13. Indemnification and Liability Insurance. Subject to, and limited by
Section 26(f) of this Agreement, the Association shall provide the following:
a. Indemnification. The Company and the Association agree to indemnify
the Executive (and his heirs, executors, and administrators), and to
advance expenses related thereto, to the fullest extent permitted
under applicable law and regulations against any and all expenses
and liabilities reasonably incurred by him in connection with or
arising out of any action, suit, or proceeding in which he may be
involved by reason of his having been a director or Executive of the
Company, the Association or any of their subsidiaries (whether or
not he continues to be a director or Executive at the time of
incurring any such expenses or liabilities) such expenses and
liabilities to include, but not be limited to, judgments, court
costs, and attorney's fees and the cost of reasonable settlements,
such settlements to be approved by the Board, if such action is
brought against the Executive in his capacity as an Executive or
director of the Company and the Association or any of their
subsidiaries. Indemnification for expense shall not extend to
matters for which the Executive has been terminated for Cause.

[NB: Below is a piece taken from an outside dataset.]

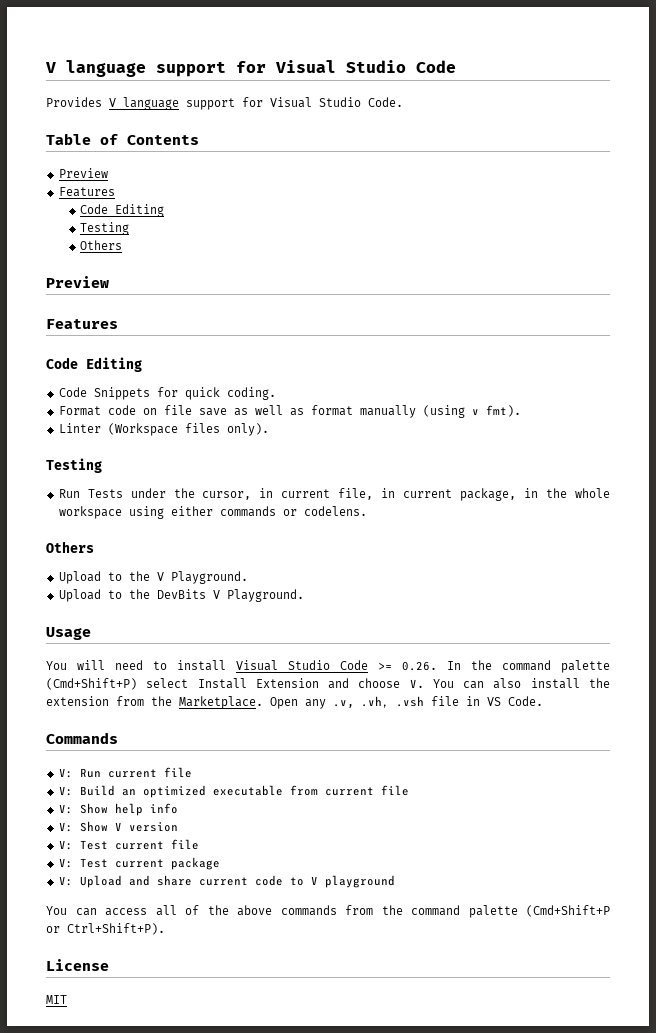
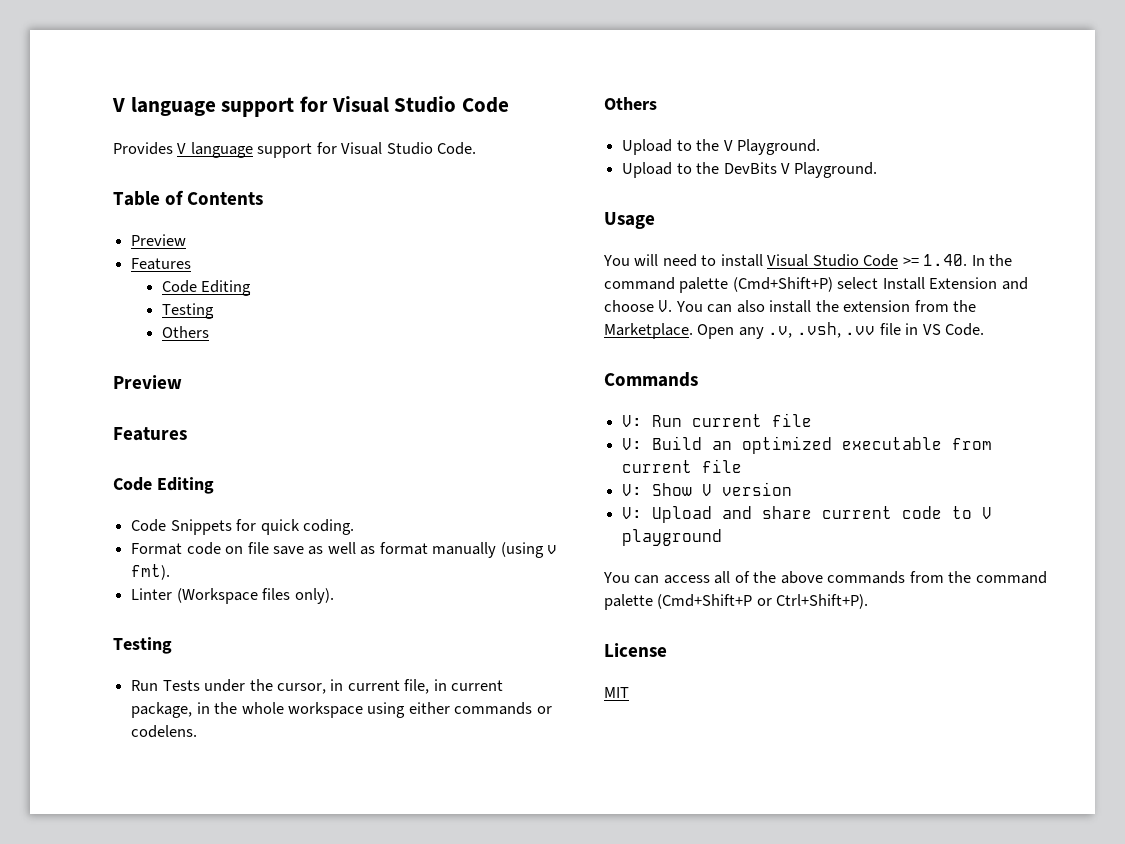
[402,661,437,671] 0.26. -> [923,254,968,266] 1.40.
[361,696,424,708] .vh, .vsh -> [796,322,876,338] .vsh, .vv
[58,803,178,816] // V: Show help info -> (743, 466) none
[58,839,199,850] [58,857,220,870] // V: Test current file // V: Test current package -> (793, 489) none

Nothing contained herein shall be deemed to provide indemnification
prohibited by applicable law or regulation. Notwithstanding anything
herein to the contrary, the obligations of this Section 13 shall
survive the term of this Agreement by a period of six (6) years.
b. Insurance. During the period in which indemnification of the
Executive is required under this Section, the Company and the
Association shall provide the Executive (and his heirs, executors,
and administrators) with coverage under a directors' and Executives'
liability policy at the expense of the Company and the Association,
at least equivalent to such coverage provided to directors and
senior Executives of the Company and the Association.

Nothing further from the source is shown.